Dr. Larry Cote, head of WVU's Extension Service and administrator over West Virginia's 4-H program, told The Hur Herald his department may have made a hasty decision with little consultation with those involved in the grass-roots of the organization.

Cote has told the media the decision is final.

Most of the 44,000 members and 6,000 adult leaders were unaware of administrative changes which caused the dropping of Native American rituals from the program, and few paid administrators linked to the program had knowledge of the concerns.

The WVU Extension Service is developing a feed-back system to create alternative approaches to teaching their members "core-values which have always been associated with 4-H." The long-time rituals were put together by several of 4-H's early founders and have been part of campfires and summer camps over an 80 year history.

The changes were initiated by a single complaint issued to the USDA. Cote was adamant the use of Native American customs by 4-H over an 80 year span was a desecration of spiritual rituals of Native Americans. No Native American group filed a complaint.

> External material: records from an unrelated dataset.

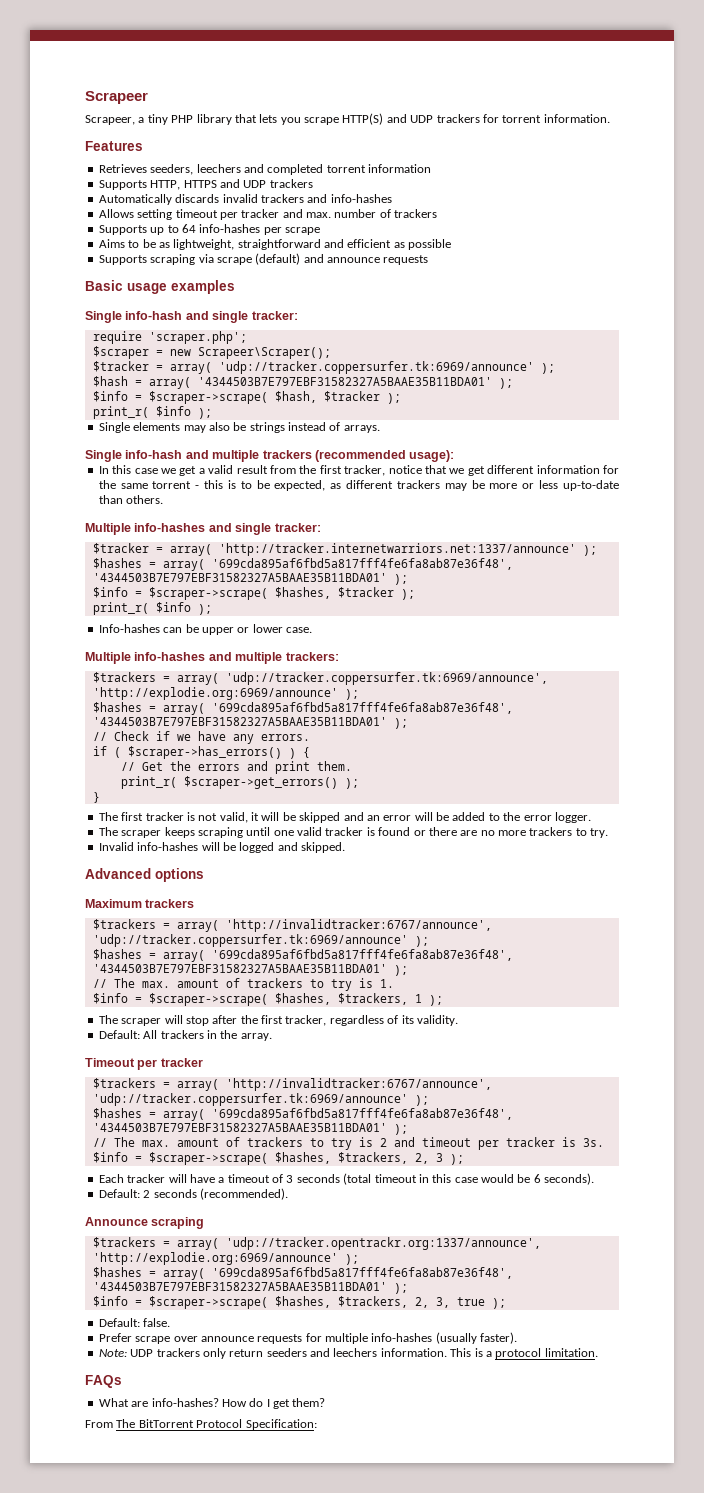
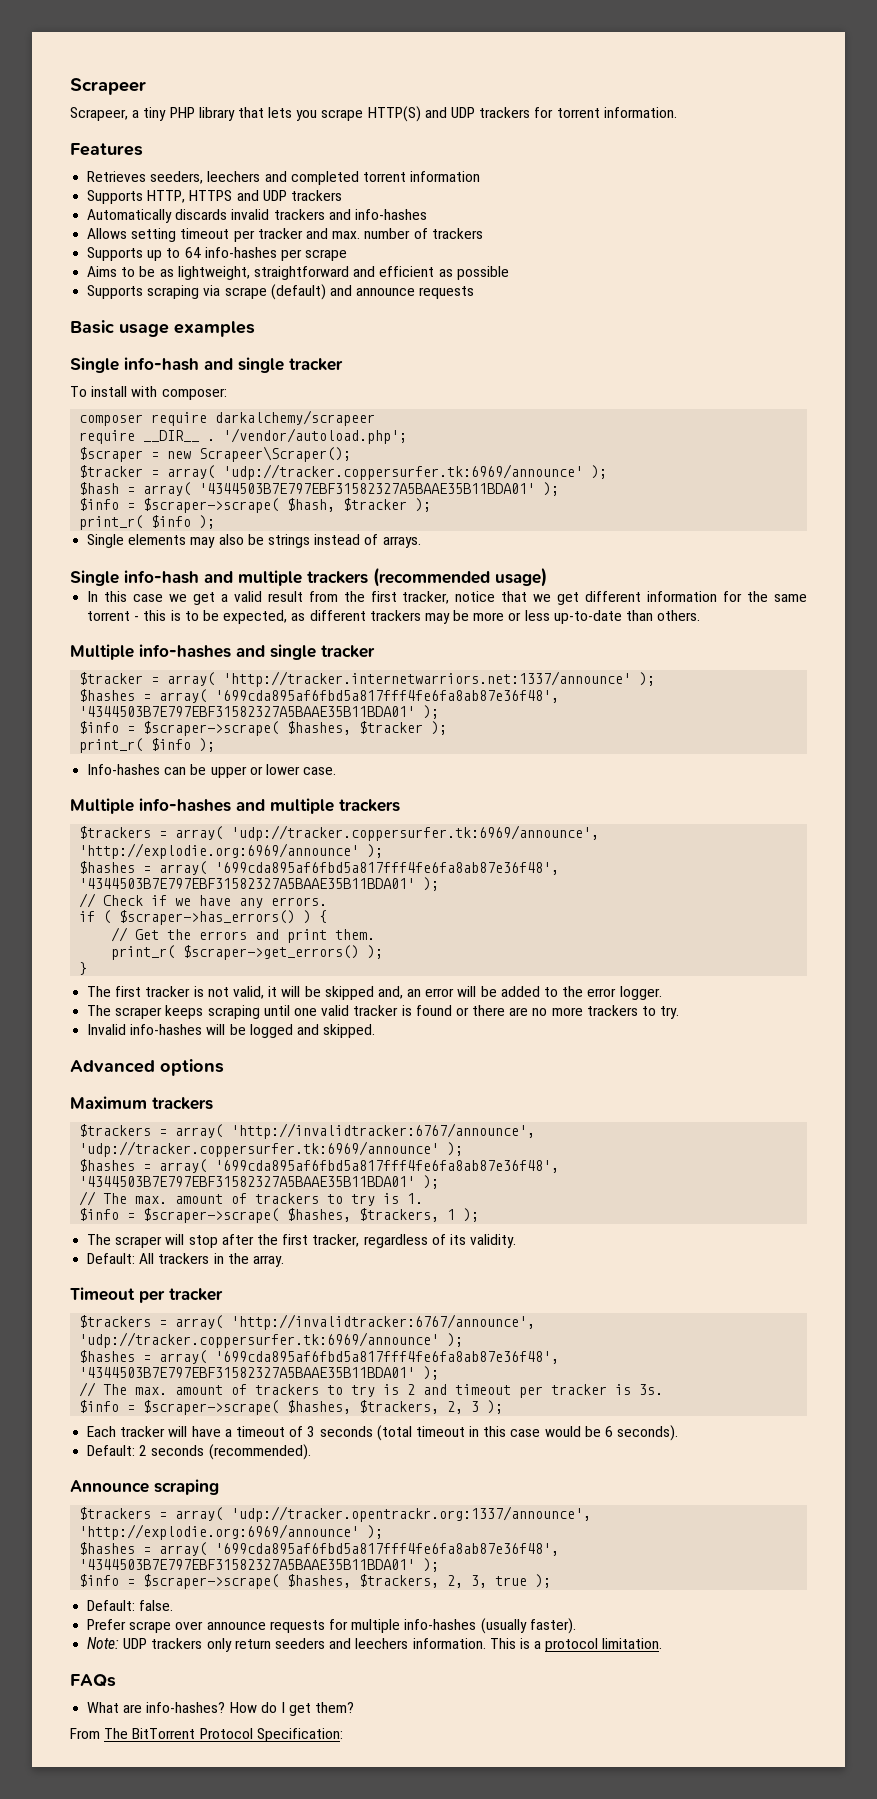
[251,311,298,320] [92,331,247,344] tracker: // require 'scraper.php'; -> [289,358,343,371] [70,386,227,400] [79,410,376,426] [79,428,408,444] tracker // To install with composer: // composer require darkalchemy/scrapeer // require __DIR__ . '/vendor/autoload.php';
[409,450,455,462] usage): -> [495,567,547,587] usage)
[274,523,321,532] tracker: -> [321,645,375,658] tracker
[285,652,339,661] trackers: -> [339,799,400,812] trackers
[343,812,364,821] and -> [377,986,403,999] and,

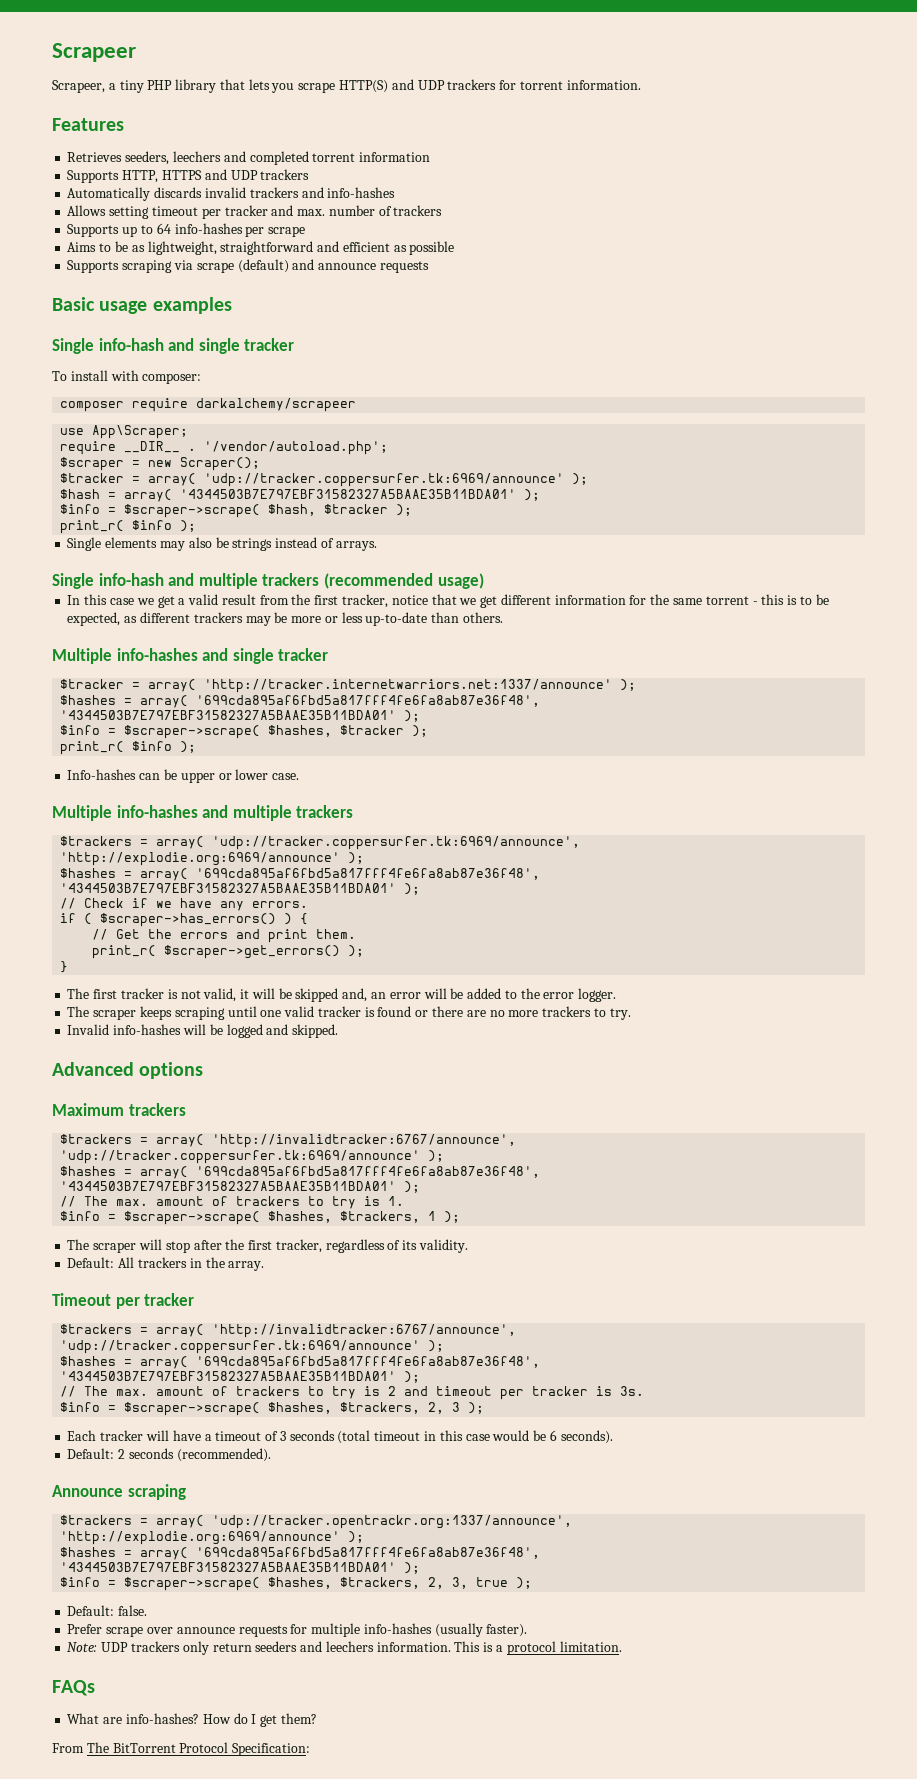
(376, 418) none -> [60,425,189,439] // use App\Scraper;
[199,446,352,462] Scrapeer\Scraper(); -> [180,457,261,471] Scraper();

Cote said he submitted the rituals to a "national review team" which involved Native American input. He now states there was a second complaint.

Callers on several West Virginia talk-radio programs and numerous letters to state newspapers have been expressing outrage in the 4-H community, many stating the use of spiritual elements of Native American rituals have been an essential part of the 4-H program, and have not been disrespectful.

Cote and his co-workers have drawn the line, taking a politically correct stance on the issue, although he admits the issue is linked to concerns over loss of funding from the USDA.

The WVU Extension Service declined to provide budget information to The Hur Herald last week, an employee stating "They would want to know why you want the information." The Herald has filed a Freedom of Information request.

A seminar regarding the release of public information and the Freedom of Information Act was held at WVU a few weeks ago, to help WVU University and government officials understand the need for openness.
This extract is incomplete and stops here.